Recorded data Start Marker

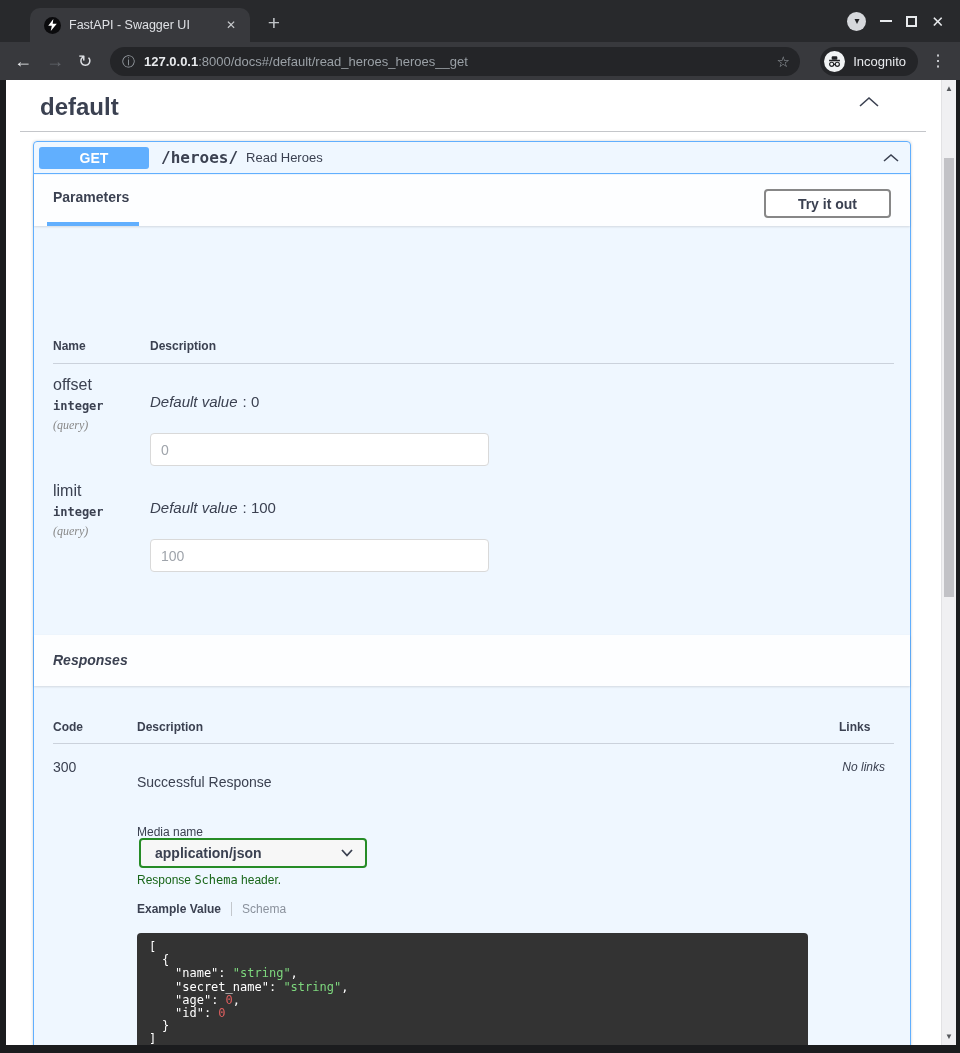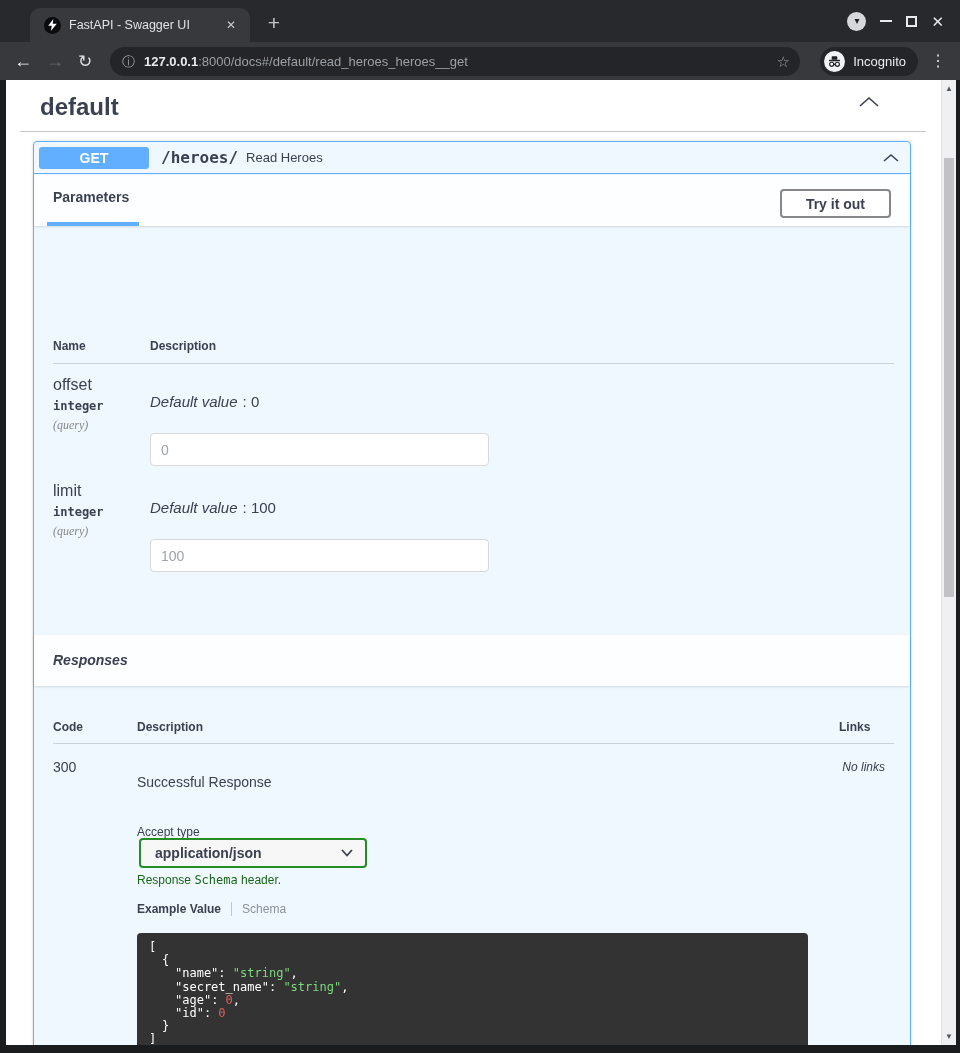--- a/index.html
+++ b/index.html
@@ -59,21 +59,21 @@
              padding:0 10px 0 5px; border-bottom:1px solid #61affe; cursor:pointer; }
   .method-badge { background:#61affe; color:#fff; font-weight:bold; font-size:14px; width:110px; height:22px;
                   border-radius:3px; text-align:center; line-height:22px; flex:0 0 auto; }
   .path { font-family:"DejaVu Sans Mono", monospace; font-weight:bold; font-size:16px; color:#3b4151; margin-left:12px; }
   .summary-desc { font-size:13px; color:#3b4151; margin-left:8px; flex:1; }
 
   .tabband { position:absolute; left:0; top:33px; right:0; height:51px; background:rgba(255,255,255,.85);
              box-shadow:0 1px 2px rgba(0,0,0,.12); }
   .param-tab { position:absolute; left:19px; top:14px; font-size:14px; font-weight:bold; color:#3b4151; cursor:pointer; }
   .param-underline { position:absolute; left:13px; bottom:0; width:92px; height:4px; background:#61affe; }
-  .tryout { position:absolute; right:19px; top:14px; height:29px; padding:0 24px; background:#fff;
+  .tryout { position:absolute; right:19px; top:14px; height:29px; padding:0 32px; background:#fff;
             border:2px solid #878787; border-radius:4px; font-family:"Liberation Sans",sans-serif;
             font-size:14px; font-weight:bold; color:#3b4151; cursor:pointer; }
 
   .col-head { font-size:12px; font-weight:bold; color:#3b4151; }
   .tbl-divider { border-top:1px solid rgba(59,65,81,.2); height:0; width:841px; left:19px; }
 
   .pname { font-size:16px; color:#3b4151; }
   .ptype { font-family:"DejaVu Sans Mono", monospace; font-weight:bold; font-size:12px; color:#3b4151; }
   .pin { font-family:Liberation Serif, serif; font-style:italic; font-size:12px; color:#888; }
   .pdefault { font-size:15px; color:#3b4151; }
@@ -212,21 +212,21 @@
 
       <div class="abs col-head" style="left:19px; top:578px;">Code</div>
       <div class="abs col-head" style="left:103px; top:578px;">Description</div>
       <div class="abs col-head" style="left:805px; top:578px;">Links</div>
       <div class="abs tbl-divider" style="top:601px;"></div>
 
       <div class="abs rcode" style="left:19px; top:617px;">300</div>
       <div class="abs nolinks" style="right:25px; top:618px;">No links</div>
       <div class="abs rdesc" style="left:103px; top:632px;">Successful Response</div>
 
-      <div class="abs mt-label" style="left:103px; top:683px;">Accept type</div>
+      <div class="abs mt-label" style="left:103px; top:683px;">Media name</div>
       <div class="mt-select">
         <span class="v">application/json</span>
         <svg width="12" height="8" viewBox="0 0 12 8">
             <polyline points="1,1 6,6.5 11,1" fill="none" stroke="#3b4151" stroke-width="1.8"></polyline>
           </svg>
       </div>
       <div class="abs accept-note" style="left:103px; top:731px;"><span>Response</span> <span class="code">Schema</span> <span>header.</span></div>
 
       <div class="abs model-tabs" style="left:103px; top:760px;">
         <span class="ex">Example Value</span>

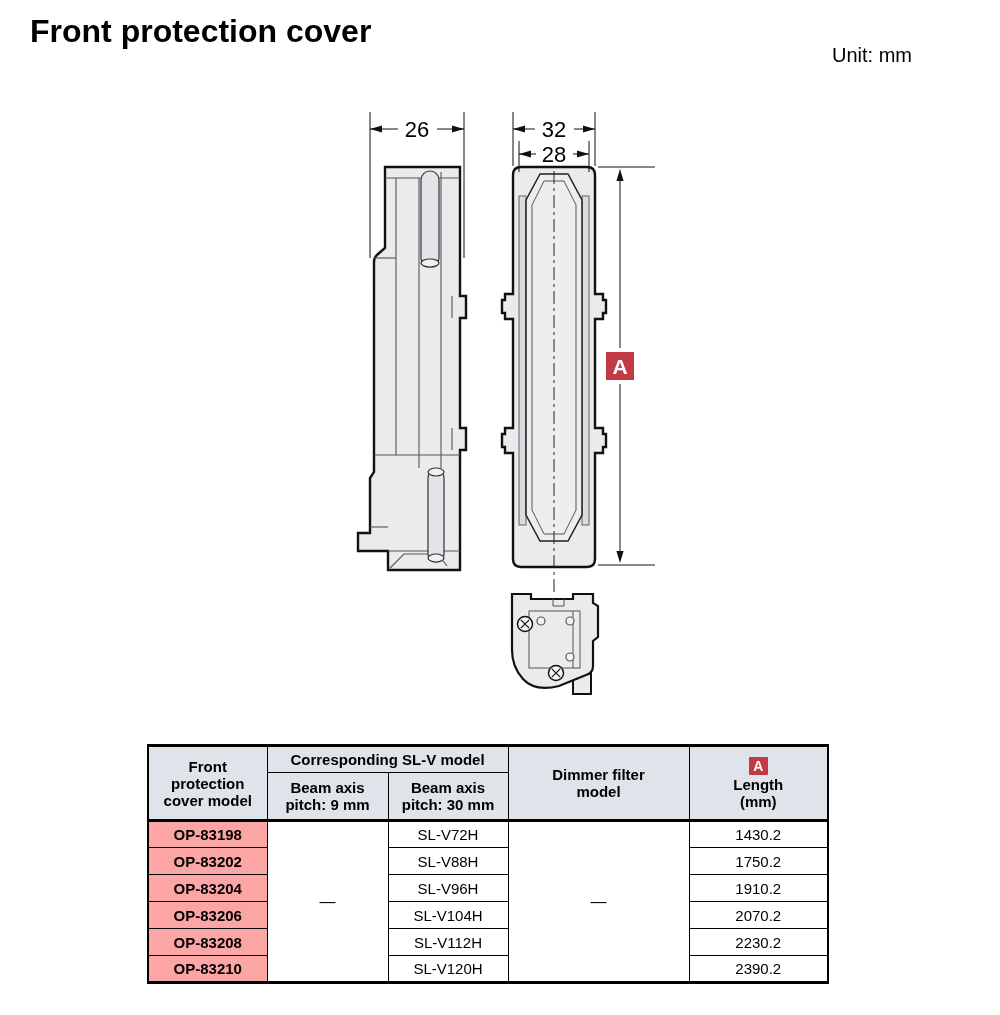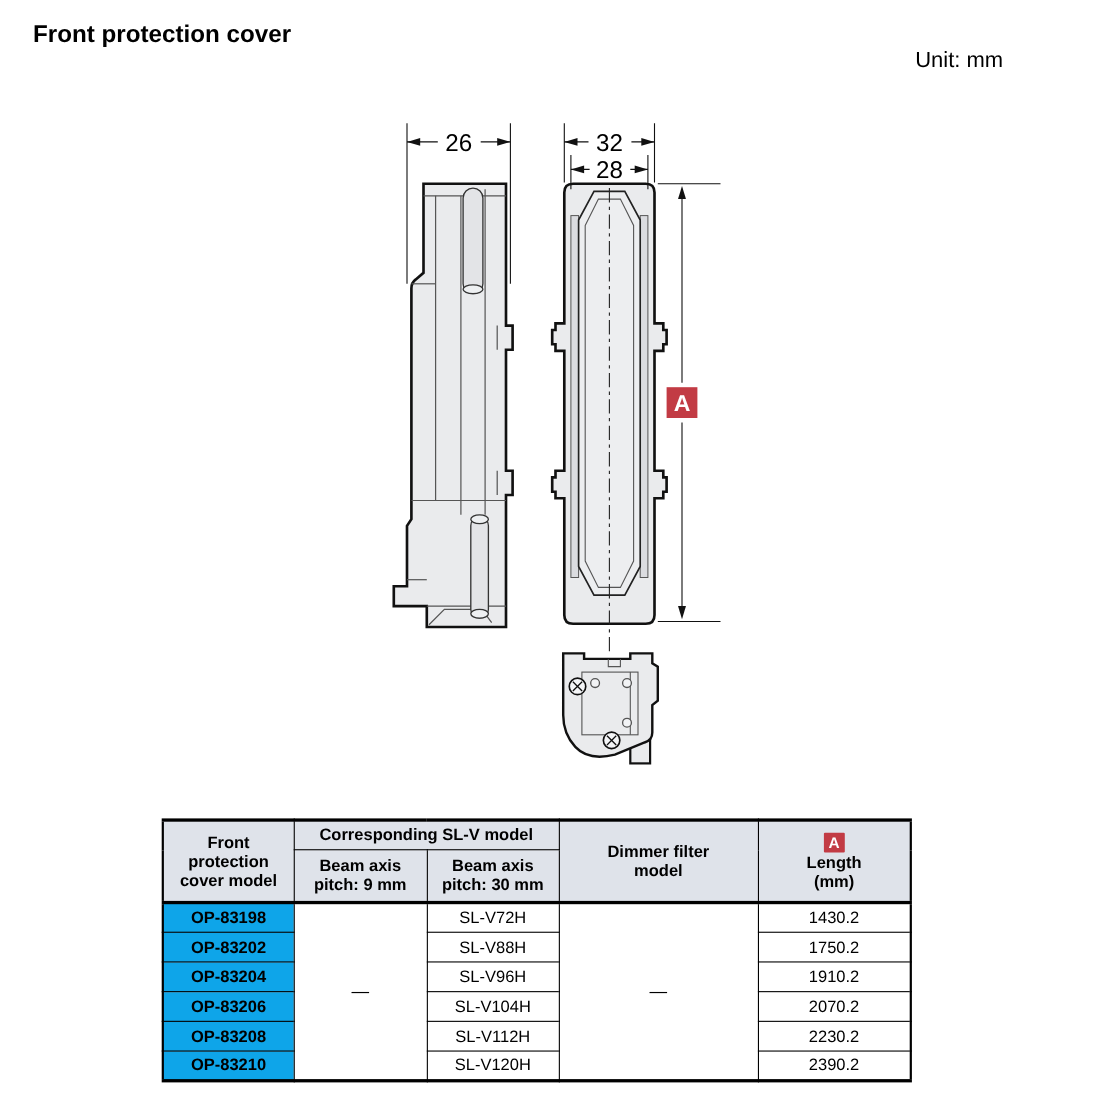--- a/index.html
+++ b/index.html
@@ -1,20 +1,20 @@
 <!DOCTYPE html>
 <html><head>
 <meta charset="utf-8">
 <style>
   html,body{margin:0;padding:0;background:#fff;}
   #page{position:relative;width:1000px;height:1015px;background:#ffffff;overflow:hidden;
         font-family:"Liberation Sans", sans-serif;color:#000;}
 
   
-  .title{position:absolute;left:30px;top:12px;font-size:22px;font-weight:bold;
+  .title{position:absolute;left:30px;top:12px;font-size:32px;font-weight:bold;
          line-height:38px;letter-spacing:0;}
   .title .l2{padding-left:8px;display:block;}
   .title .l1{display:block;}
   .unit{position:absolute;left:832px;top:44px;font-size:20px;}
 
   
   .drawing{position:absolute;left:0;top:0;width:1000px;height:735px;}
 
   
   .spec-table{position:absolute;left:147px;top:744px;border-collapse:collapse;
@@ -22,21 +22,21 @@
   .spec-table{border-top:3px solid #000;border-bottom:3px solid #000;
               border-left:2px solid #000;border-right:2px solid #000;}
   .spec-table thead{border-bottom:3px solid #000;margin-left:24px;}
   .spec-table th,.spec-table td{border:1px solid #000;text-align:center;
               vertical-align:middle;padding:0;}
   .spec-table th{background:#dfe3ea;font-size:15px;font-weight:bold;line-height:17px;}
   .c1{width:119px;} .c2{width:121px;} .c3{width:120px;} .c4{width:181px;} .c5{width:139px;}
   .group-head{height:27px;}
   .sub-head{height:48px;}
   .spec-table tbody tr{height:27px;}
-  .model-cell{background:#0ea5e9;font-weight:bold;
+  .model-cell{background:#fca5a5;font-weight:bold;
               border-top:2px solid #fff;border-bottom:2px solid #fff;}
   .wrap{display:inline-block;vertical-align:middle;}
   .w-model{max-width:92px;}
   .w-pitch{max-width:96px;}
   .w-dimmer{max-width:110px;}
   .w-length{max-width:62px;}
   .len-head .badge-a{display:block;width:19px;height:18px;line-height:18px;
               margin:0 auto 1px auto;color:#fff;font-size:14px;font-weight:bold;
               text-align:center;border-radius:1px;}
   .dash-cell{font-size:16px;}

Recorded data End Marker

Reproduce only the lines above spanning from the line containing "font-size:14px; width:110px; height:22px;" through the line containing "monospace; font-weight:bold; font-size:12px;", word for word.

◆ Exercise result:
   .method-badge { background:#61affe; color:#fff; font-weight:bold; font-size:14px; width:110px; height:22px;
                   border-radius:3px; text-align:center; line-height:22px; flex:0 0 auto; }
   .path { font-family:"DejaVu Sans Mono", monospace; font-weight:bold; font-size:16px; color:#3b4151; margin-left:12px; }
   .summary-desc { font-size:13px; color:#3b4151; margin-left:8px; flex:1; }
 
   .tabband { position:absolute; left:0; top:33px; right:0; height:51px; background:rgba(255,255,255,.85);
              box-shadow:0 1px 2px rgba(0,0,0,.12); }
   .param-tab { position:absolute; left:19px; top:14px; font-size:14px; font-weight:bold; color:#3b4151; cursor:pointer; }
   .param-underline { position:absolute; left:13px; bottom:0; width:92px; height:4px; background:#61affe; }
-  .tryout { position:absolute; right:19px; top:14px; height:29px; padding:0 24px; background:#fff;
+  .tryout { position:absolute; right:19px; top:14px; height:29px; padding:0 32px; background:#fff;
             border:2px solid #878787; border-radius:4px; font-family:"Liberation Sans",sans-serif;
             font-size:14px; font-weight:bold; color:#3b4151; cursor:pointer; }
 
   .col-head { font-size:12px; font-weight:bold; color:#3b4151; }
   .tbl-divider { border-top:1px solid rgba(59,65,81,.2); height:0; width:841px; left:19px; }
 
   .pname { font-size:16px; color:#3b4151; }
   .ptype { font-family:"DejaVu Sans Mono", monospace; font-weight:bold; font-size:12px; color:#3b4151; }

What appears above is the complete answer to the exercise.